Изменить размер шрифта - +

— Пожалуй, пойду узнаю, не выделит ли мама экипаж отвезти меня домой, — сказала она через минуту-другую. — Пока не стемнело.

— Как пожелаешь, — хмыкнула бабушка. — Я вообще не знаю, для чего ты приезжала. Только чтобы нанести визиты?

— Повидать маму, — ответила Шарлотта.

— Дважды на неделе?

Шарлотта не была расположена спорить.

— До свидания, бабушка. Рада видеть, что ты в добром здравии.

Старая леди фыркнула.

— С гонором, — сухо сказала она. — Никогда не умела себя вести. Вот и мужа взяла ниже себя. И в свете нипочем не преуспела бы.

 

Всю дорогу домой, мягко покачиваясь в отцовском экипаже на рессорах, Шарлотта была слишком поглощена своими мыслями, чтобы сполна ощутить и насладиться удобствами данного вида транспорта в сравнении с омнибусом.

Было ясно как божий день, что интерес Кэролайн к Полю Аларику отнюдь не случаен. Шарлотта помнила слишком много идиотских подробностей собственного пылкого увлечения своим зятем Домиником до того, как встретила Томаса, и не могла ошибиться. Ей было знакомо и деланое безразличие, и хватающие спазмы в животе, с которыми ничего нельзя поделать, и замирание сердца, когда упоминали его имя, когда он улыбался ей. Теперь все это казалось невероятно глупым, и она сгорала от смущения при одном лишь воспоминании.

Но Шарлотта узнавала то же чувство в других; ей доводилось и раньше наблюдать его, и не раз.
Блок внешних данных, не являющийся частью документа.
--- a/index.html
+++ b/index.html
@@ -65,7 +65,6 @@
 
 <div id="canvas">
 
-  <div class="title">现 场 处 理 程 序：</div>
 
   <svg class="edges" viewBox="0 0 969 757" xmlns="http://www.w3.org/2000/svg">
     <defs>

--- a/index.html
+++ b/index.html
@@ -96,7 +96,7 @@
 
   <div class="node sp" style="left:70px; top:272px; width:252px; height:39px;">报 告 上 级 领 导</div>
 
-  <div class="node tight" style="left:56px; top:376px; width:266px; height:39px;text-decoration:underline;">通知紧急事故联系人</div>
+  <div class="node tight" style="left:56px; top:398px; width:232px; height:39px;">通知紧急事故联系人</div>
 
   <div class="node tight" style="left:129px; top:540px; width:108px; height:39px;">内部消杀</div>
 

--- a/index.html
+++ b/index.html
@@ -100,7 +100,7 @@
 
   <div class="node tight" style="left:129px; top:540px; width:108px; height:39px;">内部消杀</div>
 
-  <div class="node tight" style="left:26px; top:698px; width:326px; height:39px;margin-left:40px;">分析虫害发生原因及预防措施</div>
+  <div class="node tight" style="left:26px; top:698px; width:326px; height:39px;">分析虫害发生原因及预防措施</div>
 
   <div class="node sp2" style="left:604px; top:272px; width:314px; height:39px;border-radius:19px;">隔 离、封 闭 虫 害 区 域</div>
Теперь она поняла, отчего цепенеет Кэролайн, откуда этот притворно небрежный голос, вымученное безразличие, не удержавшее ее, однако, от того, чтобы чуть ли не бежать к Мэддоку узнать, не оставил ли Аларик записку.
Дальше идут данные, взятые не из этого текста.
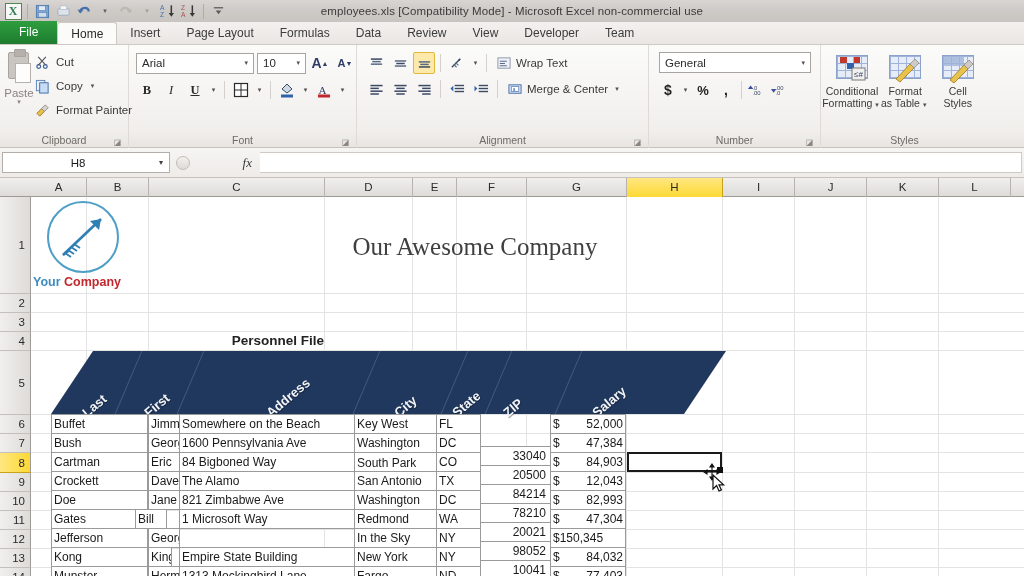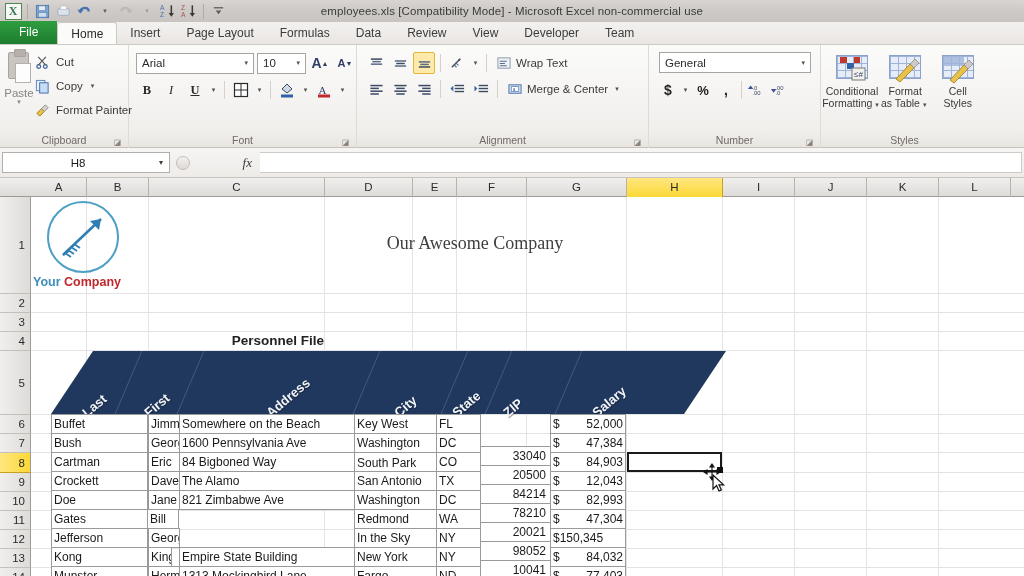--- a/index.html
+++ b/index.html
@@ -237,7 +237,7 @@
 
   .co-title {
     position: absolute; font-family: "Liberation Serif", serif;
-    font-size: 18px; color: #3f3f3f; white-space: nowrap;
+    font-size: 25px; color: #3f3f3f; white-space: nowrap;
   }
   .pers-title {
     position: absolute; font-size: 13.5px; font-weight: bold; color: #222;

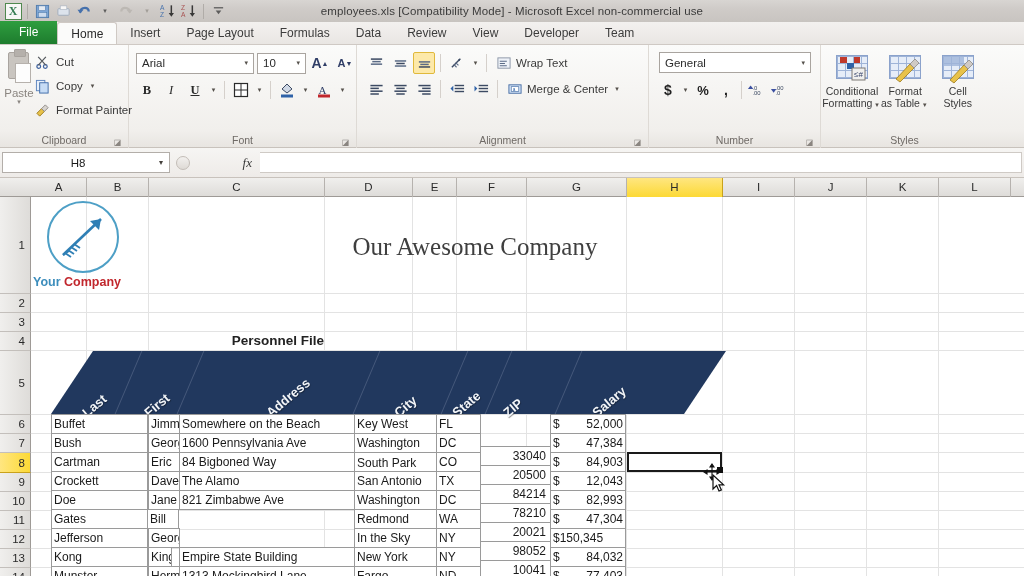--- a/index.html
+++ b/index.html
@@ -841,7 +841,7 @@
     </div>
 
     <div class="cell" style="left:20px;top:312px;width:97px;height:20px">Gates</div>
-    <div class="cell" style="left:116px;top:312px;width:32px;height:20px">Bill</div>
+    <div class="cell" style="left:104px;top:312px;width:32px;height:20px">Bill</div>
     <div class="cell" style="left:323px;top:312px;width:83px;height:20px">Redmond</div>
     <div class="cell" style="left:405px;top:312px;width:45px;height:20px">WA</div>
     <div class="cell r" style="left:449px;top:312px;width:71px;height:20px">98052</div>

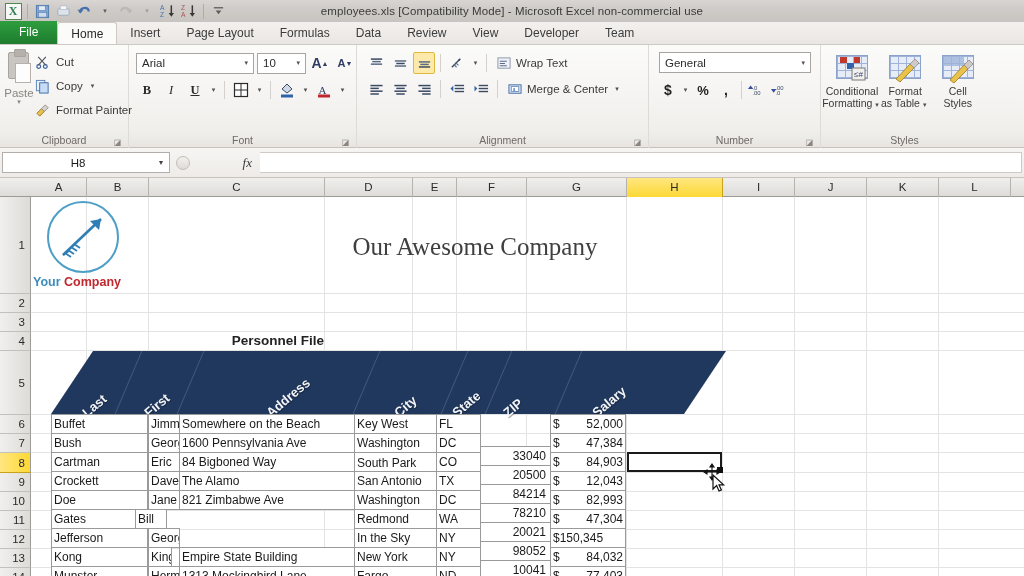--- a/index.html
+++ b/index.html
@@ -842,6 +842,7 @@
 
     <div class="cell" style="left:20px;top:312px;width:97px;height:20px">Gates</div>
     <div class="cell" style="left:104px;top:312px;width:32px;height:20px">Bill</div>
+    <div class="cell" style="left:148px;top:312px;width:176px;height:20px">1 Microsoft Way</div>
     <div class="cell" style="left:323px;top:312px;width:83px;height:20px">Redmond</div>
     <div class="cell" style="left:405px;top:312px;width:45px;height:20px">WA</div>
     <div class="cell r" style="left:449px;top:312px;width:71px;height:20px">98052</div>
В медальоне наверняка портрет Поля Аларика. Неудивительно, что Кэролайн хочет его вернуть! Это не какой-то там безымянный обожатель из прошлого, но лицо, узнать которое может любой из обитателей Рутленд-плейс, даже мальчишки-коридорные и посудомойки.

И этого никак нельзя объяснить. Нет никакой причины, кроме одной, чтобы носить медальон с его портретом…

К тому времени, как она приехала домой, Шарлотта приняла решение кое-что рассказать об этом Питту и спросить его совета просто потому, что нести эту ношу в одиночку ей было не по силам. Правда, она не сказала мужу, чей портрет в медальоне.

— Не предпринимай ничего, — с серьезным видом посоветовал Томас. — Будем надеяться, что он потерялся на улице и свалился где-нибудь в сточную канаву или кто-то украл его и продал или отдал и его больше никогда не увидит никто, имеющий хотя бы отдаленное представление, кому он принадлежит или чей в нем портрет.

— Но как же мама? — горячо воскликнула Шарлотта. — Она определенно увлечена этим мужчиной и не намерена отсылать его прочь.

Тщательно взвешивая слова, Томас наблюдал за лицом жены.

— Еще какое-то время, возможно. Но она будет осмотрительна. — Он увидел, как Шарлотта набрала в грудь воздуха, чтобы возразить, и накрыл ее руки ладонью. — Моя дорогая, ты тут ничего не можешь сделать, и даже если бы могла, не имеешь права вмешиваться.

— Она моя мать!

— Поэтому тебе небезразлично — но не дает тебе права вмешиваться в ее дела, о которых ты только догадываешься.

— Я же видела ее! Томас, я в состоянии сложить вместе то, что видела сегодня, медальон — и что будет, если папа узнает!

— Поэтому сделай все возможное, чтобы он не узнал. Конечно же, предупреди мать, чтобы была осторожна и забыла про медальон, но не предпринимай больше ничего. Ты только сделаешь хуже.

Шарлотта смотрела в его светлые, умные глаза. На этот раз он ошибается. Томас хорошо разбирается в людях вообще, но в женщинах она разбирается лучше. Кэролайн требуется нечто большее, чем предупреждение.